121

I'm following the great spark tutorial

so i'm trying at 46m:00s to load the README.md but fail to what i'm doing is this:

$ sudo docker run -i -t -h sandbox sequenceiq/spark:1.1.0 /etc/bootstrap.sh -bash
bash-4.1# cd /usr/local/spark-1.1.0-bin-hadoop2.4
bash-4.1# ls README.md
README.md
bash-4.1# ./bin/spark-shell
scala> val f = sc.textFile("README.md")
14/12/04 12:11:14 INFO storage.MemoryStore: ensureFreeSpace(164073) called with curMem=0, maxMem=278302556
14/12/04 12:11:14 INFO storage.MemoryStore: Block broadcast_0 stored as values in memory (estimated size 160.2 KB, free 265.3 MB)
f: org.apache.spark.rdd.RDD[String] = README.md MappedRDD[1] at textFile at <console>:12
scala> val wc = f.flatMap(l => l.split(" ")).map(word => (word, 1)).reduceByKey(_ + _)
org.apache.hadoop.mapred.InvalidInputException: Input path does not exist: hdfs://sandbox:9000/user/root/README.md
    at org.apache.hadoop.mapred.FileInputFormat.singleThreadedListStatus(FileInputFormat.java:285)

how can I load that README.md?

suztomo
  • 5,114
  • 2
  • 20
  • 21
Jas
  • 14,493
  • 27
  • 97
  • 148

15 Answers15

199

Try explicitly specify sc.textFile("file:///path to the file/"). The error occurs when Hadoop environment is set.
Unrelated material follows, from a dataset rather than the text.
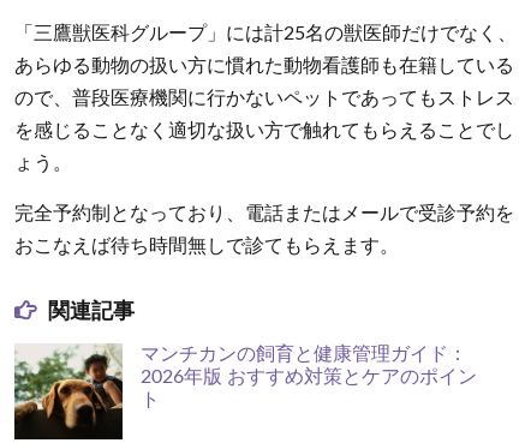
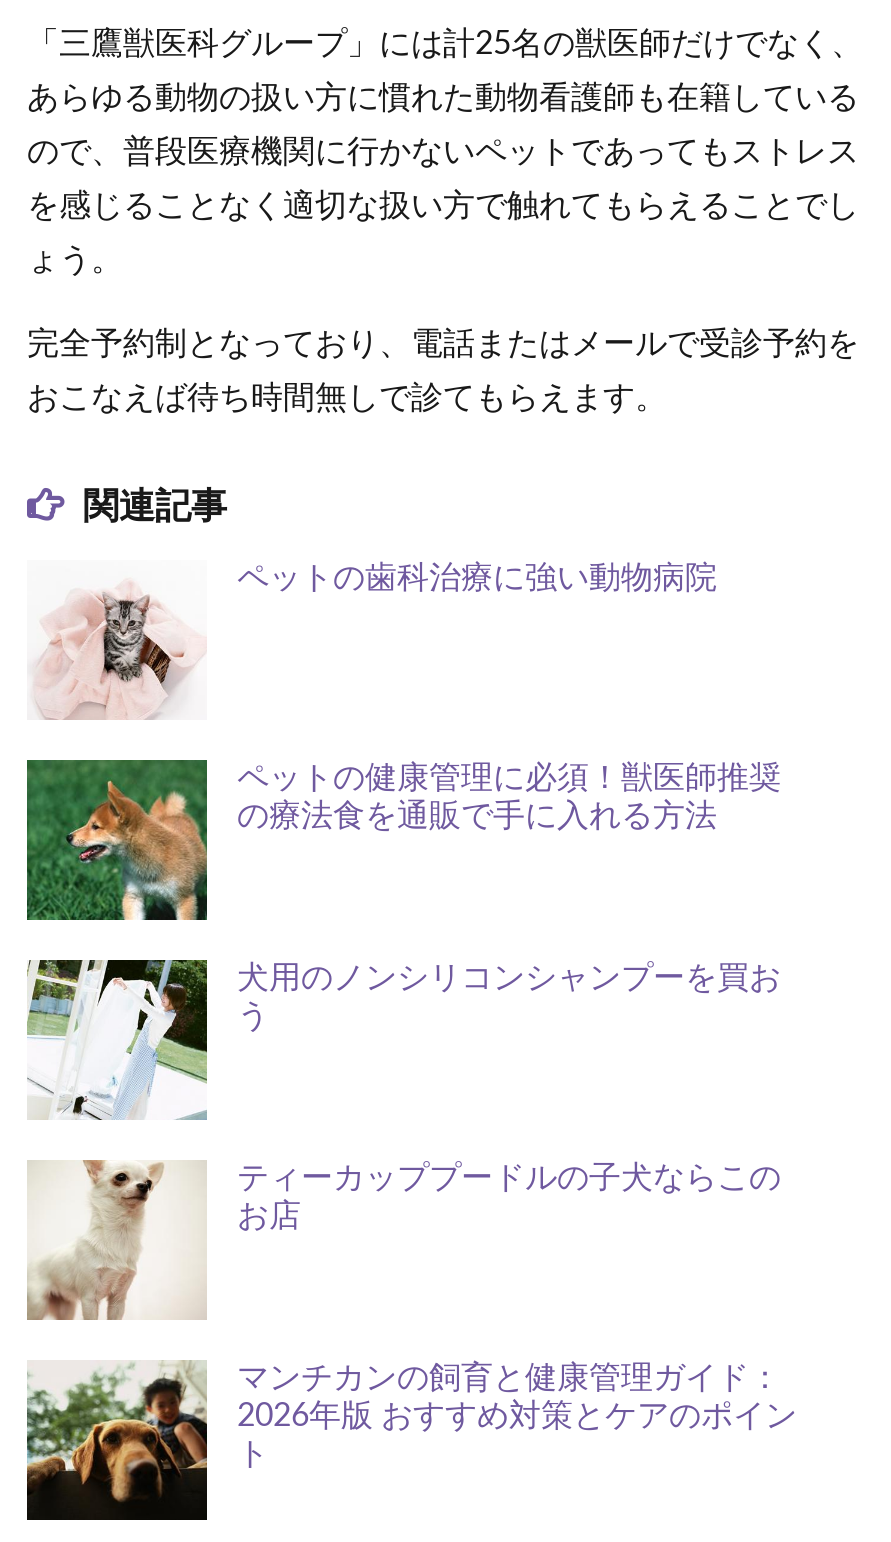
none -> [25,758,781,922] [image] | ペットの健康管理に必須！獣医師推奨 | の療法食を通販で手に入れる方法
none -> [25,958,781,1122] [image] | 犬用のノンシリコンシャンプーを買お | う
none -> [27,1160,781,1322] [image] | ティーカッププードルの子犬ならこの | お店
none -> [33,562,717,720] [image] | ペットの歯科治療に強い動物病院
SparkContext.textFile internally calls org.apache.hadoop.mapred.FileInputFormat.getSplits, which in turn uses org.apache.hadoop.fs.getDefaultUri if schema is absent. This method reads "fs.defaultFS" parameter of Hadoop conf. If you set HADOOP_CONF_DIR environment variable, the parameter is usually set as "hdfs://..."; otherwise "file://".

suztomo
  • 5,114
  • 2
  • 20
  • 21
  • Do you happen to know how to do this with Java? I don't see a method. Finding it very frustrating that there's not an easy way to give a path to load a file from a simple file system . – Brad Ellis Dec 01 '18 at 00:25
  • answering myself. There is a --file switch that you pass with the spark-submit. So, the file path can be hard coded or however your config is setup for the app, but you also signal that path . when you submit so that the executors can see the path. – Brad Ellis Dec 01 '18 at 01:20
  • When I specify the path on Windows, why `"file:///C:\\Xiang\\inputfile` and `"file:////C:\\Xiang\\inputfile` both works, while `"file://C:\\Xiang\\inputfile` does not work in the Java code. How about on linux? Should the prefix be `file:///` (three slash), or `file:////` (four slash)? Does `file:////` also work on linux? – XYZ Feb 02 '21 at 09:57
  • I checked in the source code, it is `static final URI NAME = URI.create("file:///");`, so I suppose that it should be hard-coded as `file:///` (three slash) as the prefix. But I still do not understand why `file:////` (four slash) also works. – XYZ Feb 02 '21 at 11:12
  • @YuXiang Do you want to add a link to the line of the source code (in GitHub)? – suztomo Feb 02 '21 at 13:09
  • @suztomo, it is here: https://hadoop.apache.org/docs/r2.7.4/api/src-html/org/apache/hadoop/fs/RawLocalFileSystem.html – XYZ Feb 02 '21 at 13:16
  • @suztomo, my error message: `java.lang.IllegalArgumentException: Wrong FS: file://C:\Xiang\cs_hdfs\csByDate\20190822/C:/Xiang/323Bit/bigfoot, expected: file:/// at org.apache.hadoop.fs.FileSystem.checkPath(FileSystem.java:645) at org.apache.hadoop.fs.RawLocalFileSystem.pathToFile(RawLocalFileSystem.java:80) at org.apache.hadoop.fs.RawLocalFileSystem.deprecatedGetFileStatus(RawLocalFileSystem.java:534) at org.apache.hadoop.fs.RawLocalFileSystem.getFileLinkStatusInternal(RawLocalFileSystem.java:752)` – XYZ Feb 02 '21 at 13:26
  • I’m afraid that I don’t have Windows computer. – suztomo Feb 02 '21 at 22:16
  • How could I check whether a Hadoop environment is set in the Java code? – XYZ Feb 26 '21 at 12:55
26

gonbe's answer is excellent. But still I want to mention that file:/// = ~/../../, not $SPARK_HOME. Hope this could save some time for newbs like me.

zaxliu
  • 2,726
  • 1
  • 22
  • 26
  • 10
    `file:///` is the root folder of the filesystem as seen by the executing JVM, not two levels above the home folder. The URI format as specified in [RFC 8089](https://tools.ietf.org/html/rfc8089) is `file://hostname/absolute/path`. In the local case the `hostname` (authority) component is empty. – Hristo Iliev Jun 16 '18 at 14:31
22

If the file is located in your Spark master node (e.g., in case of using AWS EMR), then launch the spark-shell in local mode first.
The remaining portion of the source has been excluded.